SRINAGAR, India (Reuters) - At least six militants attacked an Indian army camp in Kashmir on Sunday night, killing one border guard, Indian officials said, two weeks after a similar attack killed 19 soldiers and ratcheted up tension between India and Pakistan.
The attack on the camp of India’s 46 Rashtriya Rifles in Baramulla, which also houses a unit of the Border Security Force, began at around 10:30 p.m. (1 p.m. ET on Sunday) and repeated exchanges of fire ensued.
One border guard was killed and one wounded when militants tried to enter the army camp, said Baramulla Superintendent of Police Imtiyaz Hussein.
Nuclear-armed neighbors India and Pakistan have been at odds over Kashmir ever since their independence nearly 70 years ago, fighting two of their three wars over the Himalayan region that they each rule in part but claim in full.

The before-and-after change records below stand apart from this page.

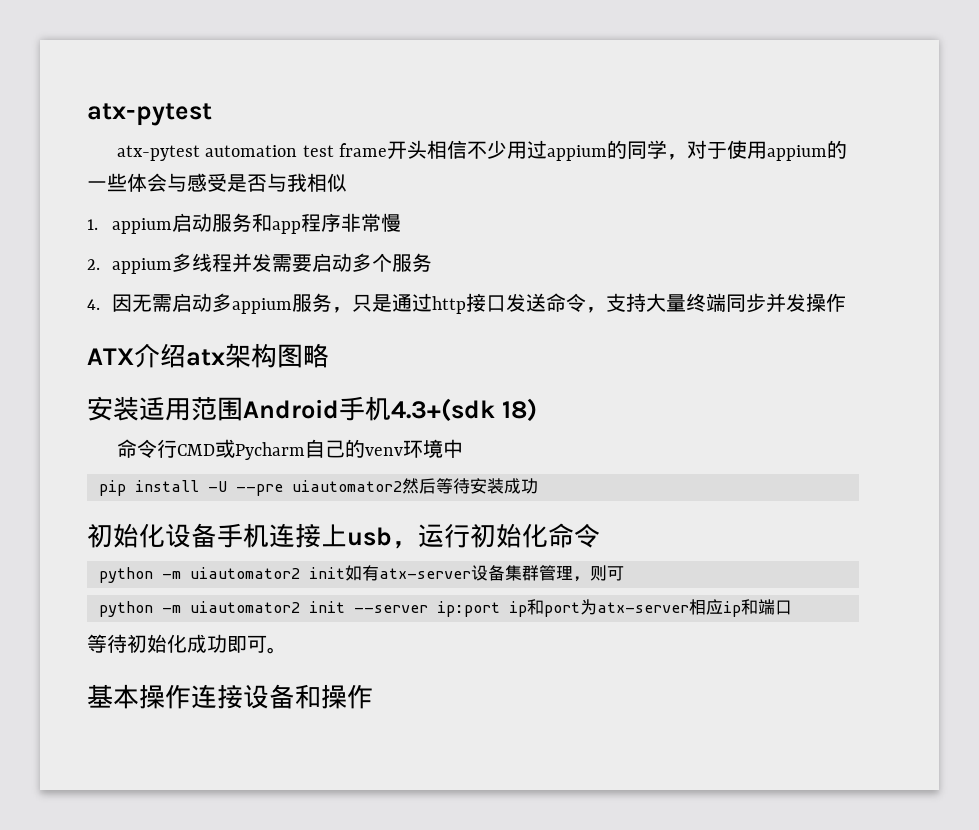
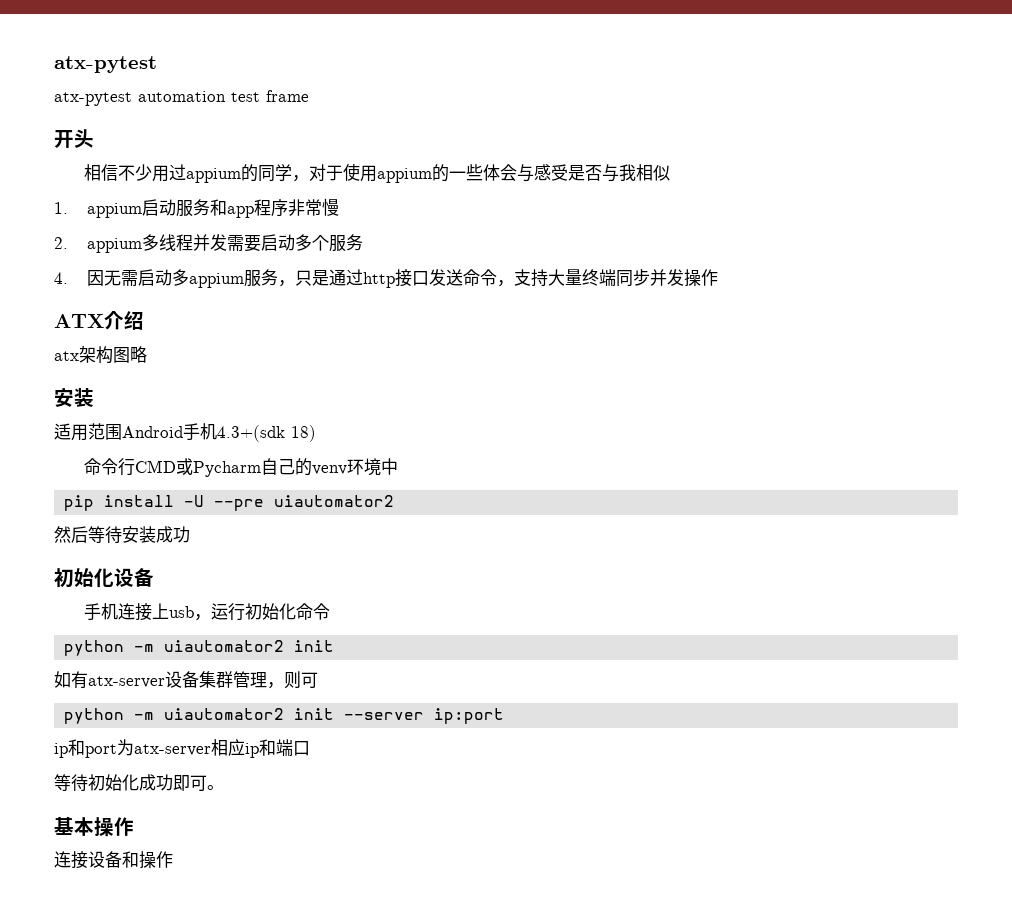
- atx-pytest automation test frame开头相信不少用过appium的同学，对于使用appium的一些体会与感受是否与我相似
+ atx-pytest automation test frame
+ 开头
+ 相信不少用过appium的同学，对于使用appium的一些体会与感受是否与我相似
- ATX介绍atx架构图略
- 安装适用范围Android手机4.3+(sdk 18)
+ ATX介绍
+ atx架构图略
+ 安装
+ 适用范围Android手机4.3+(sdk 18)
- pip install -U --pre uiautomator2然后等待安装成功
+ pip install -U --pre uiautomator2
+ 然后等待安装成功
- 初始化设备手机连接上usb，运行初始化命令
- python -m uiautomator2 init如有atx-server设备集群管理，则可
+ 初始化设备
+ 手机连接上usb，运行初始化命令
+ python -m uiautomator2 init
+ 如有atx-server设备集群管理，则可
- python -m uiautomator2 init --server ip:port ip和port为atx-server相应ip和端口
+ python -m uiautomator2 init --server ip:port
+ ip和port为atx-server相应ip和端口
- 基本操作连接设备和操作
+ 基本操作
+ 连接设备和操作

Shelling across the Line of Control, the heavily militarized de facto border that divides Pakistani- and Indian-administered Kashmir, continued on Monday, with Indian officials saying four civilians were wounded on their side.

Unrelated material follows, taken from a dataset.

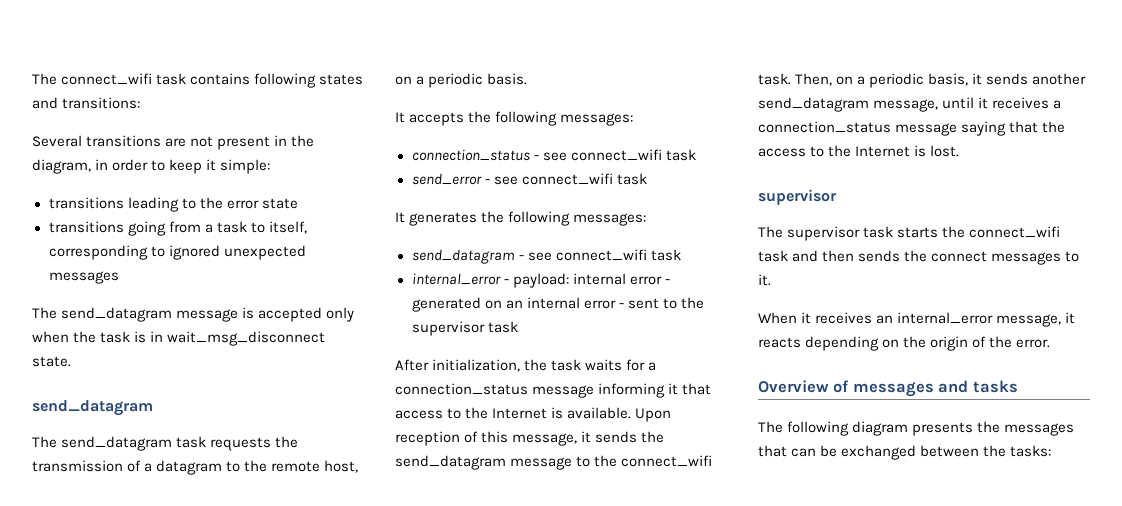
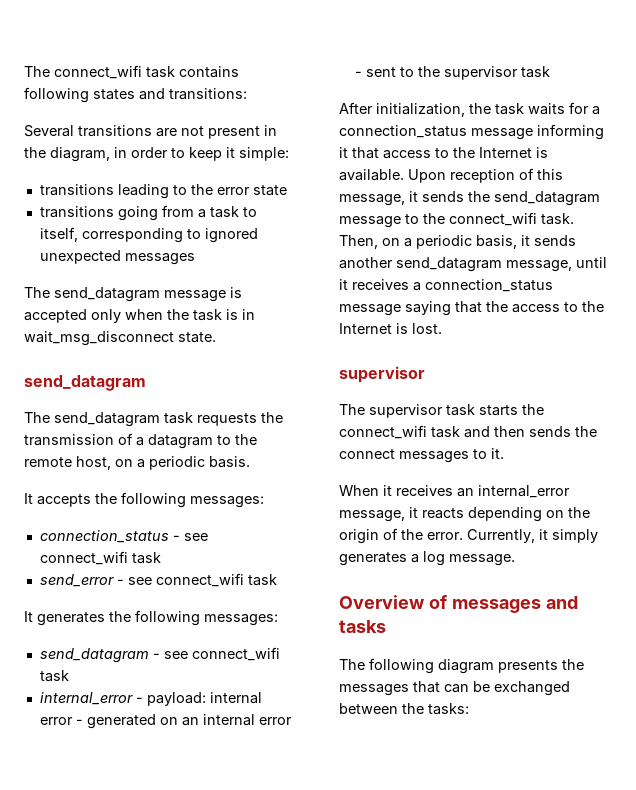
+ Currently, it simply generates a log message.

Pakistan’s military accused India of initiating Monday’s firing.
Indian police officer Hussein said the militants in the latest attack in Baramulla, who appeared to have reached the camp by boat on a river that passes through the town, had escaped.
“They fled under the cover of darkness,” he told Reuters.

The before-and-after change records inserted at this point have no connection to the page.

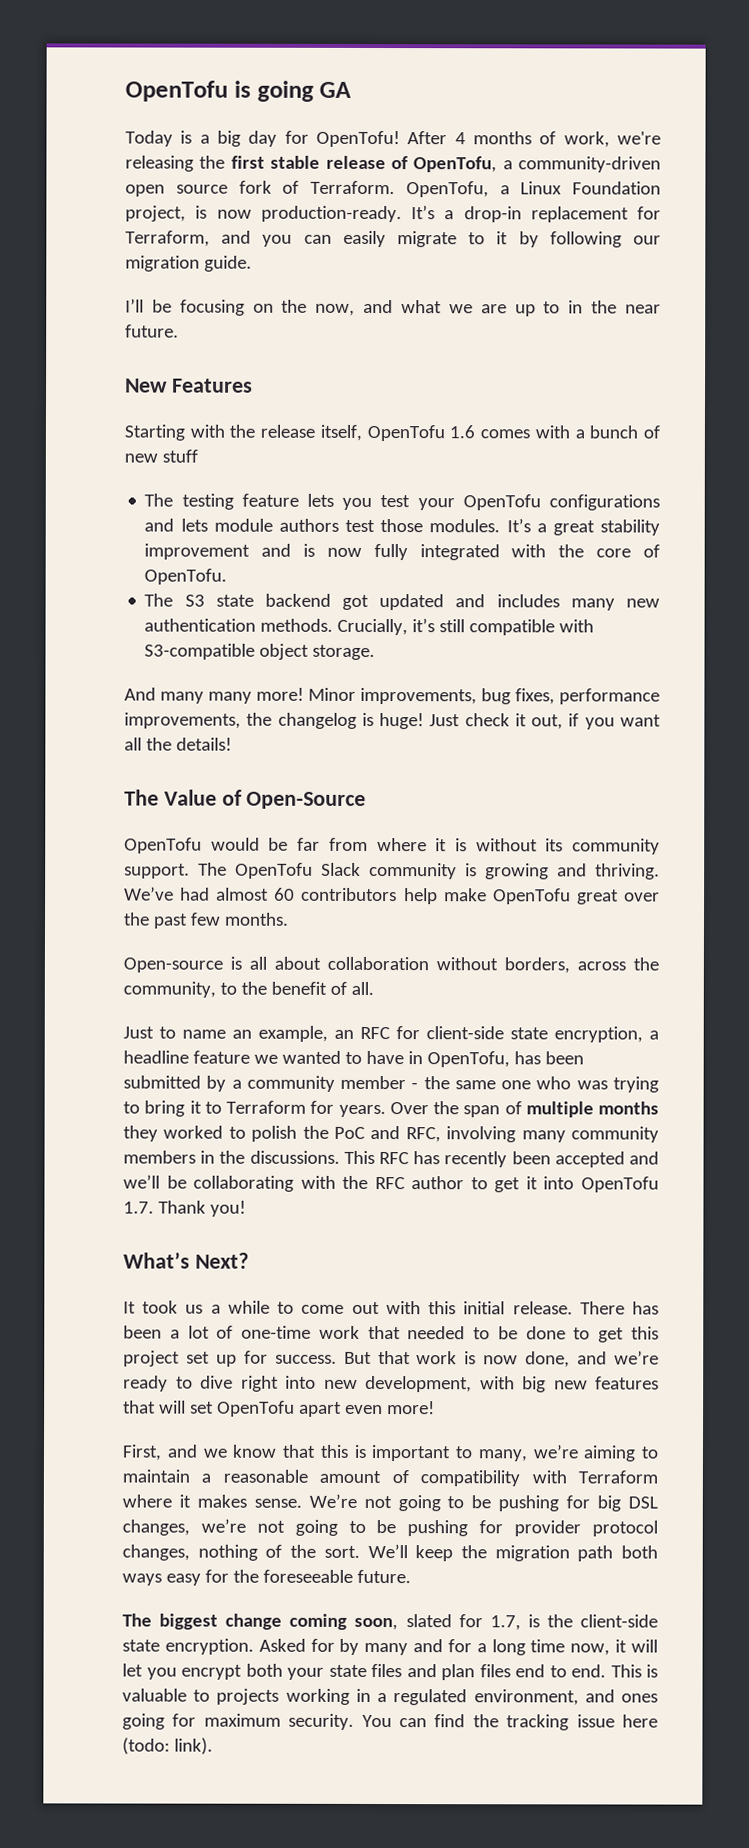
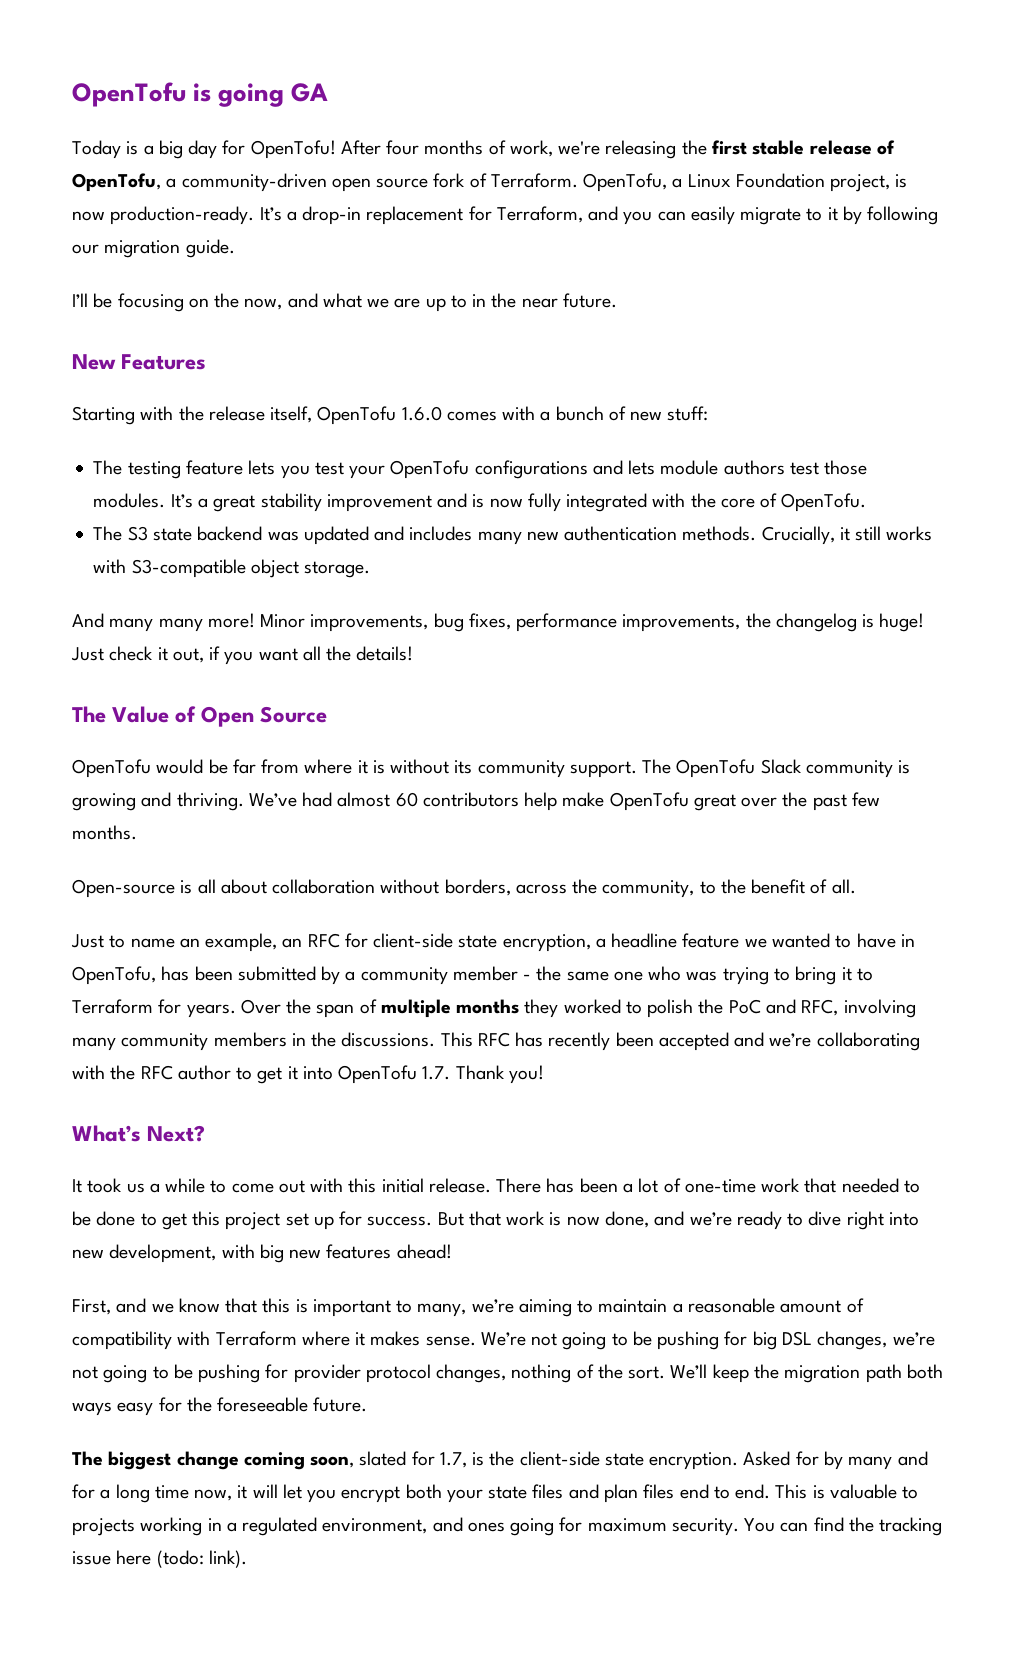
- After 4 months of work, we're releasing the first stable release of OpenTofu, a community-driven open source fork of Terraform.
+ After four months of work, we're releasing the first stable release of OpenTofu, a community-driven open source fork of Terraform.
- Starting with the release itself, OpenTofu 1.6 comes with a bunch of new stuff
+ Starting with the release itself, OpenTofu 1.6.0 comes with a bunch of new stuff:
- The S3 state backend got updated and includes many new authentication methods.
+ The S3 state backend was updated and includes many new authentication methods.
- Crucially, it’s still compatible with S3-compatible object storage.
+ Crucially, it still works with S3-compatible object storage.
- The Value of Open-Source
+ The Value of Open Source
- This RFC has recently been accepted and we’ll be collaborating with the RFC author to get it into OpenTofu 1.7. Thank you!
+ This RFC has recently been accepted and we’re collaborating with the RFC author to get it into OpenTofu 1.7. Thank you!
- But that work is now done, and we’re ready to dive right into new development, with big new features that will set OpenTofu apart even more!
+ But that work is now done, and we’re ready to dive right into new development, with big new features ahead!

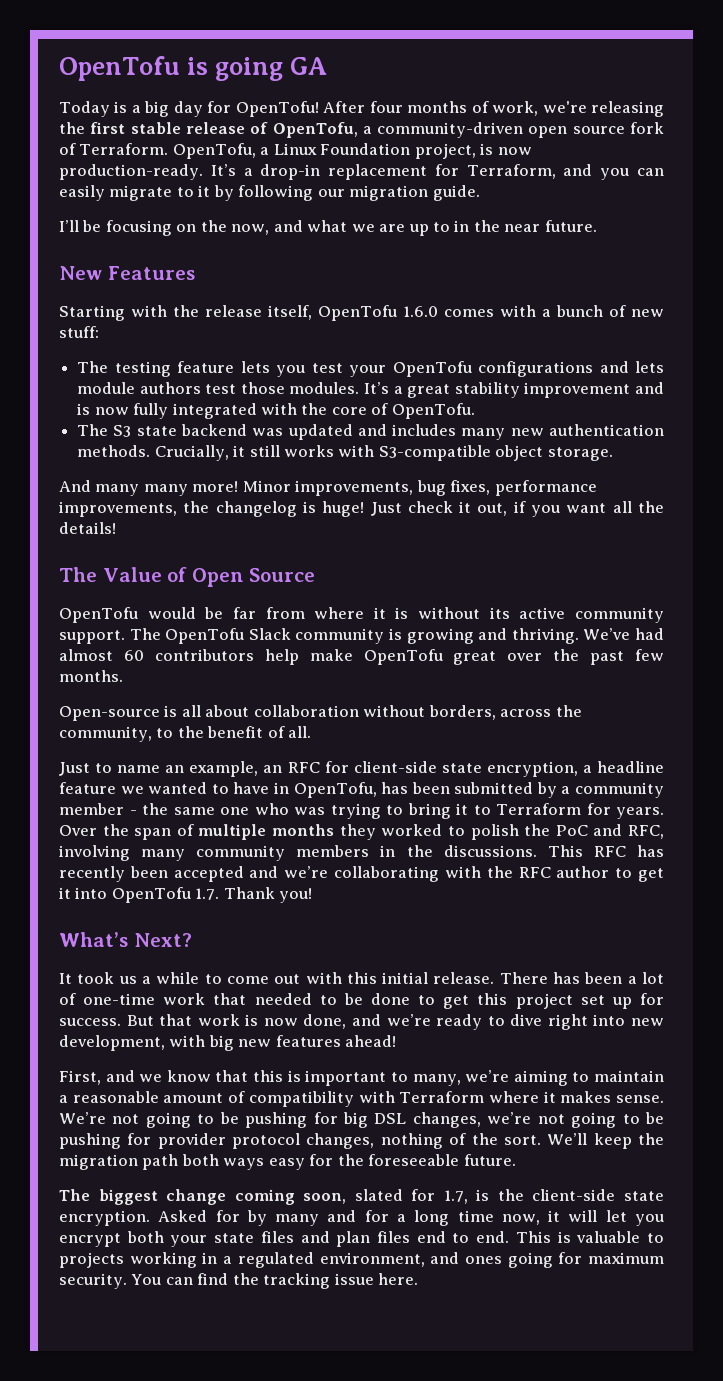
- OpenTofu would be far from where it is without its community support.
+ OpenTofu would be far from where it is without its active community support.
- You can find the tracking issue here (todo: link).
+ You can find the tracking issue here.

India called its 4 Para special forces unit in to Baramulla and it conducted an operation to search and secure the camp.
Baramulla is on the road from Srinagar, the summer capital of India’s northernmost state, to the frontier settlement of Uri, where the Sept. 18 attack on the army base took place.
India said it launched retaliatory “surgical strikes” in the early hours of Thursday against militant camps on the Pakistani side of the Line of Control, but did not provide any details.
Pakistan denied any such attack had taken place, saying cross-border shelling killed two Pakistani soldiers that day, but that there had been no Indian incursion.
India’s assertion that it had conducted a cross-border raid was the first in decades, and raised international fears that its campaign to isolate Pakistan diplomatically and punish it militarily could lead to an armed escalation.
The United States urged India and Pakistan to show restraint.
On Monday, Pakistan said the two countries’ national security advisers had been in touch in an attempt to calm the situation on the Line of Control (LoC).
“Pakistan wants to reduce tensions on LoC and focus on Kashmir,” Sartaj Aziz, foreign policy adviser to Prime Minister Nawaz Sharif, said in a statement.
Sharif led a top-level All Parties Conference in Islamabad on Monday where parties expressed unity with the government on Kashmir.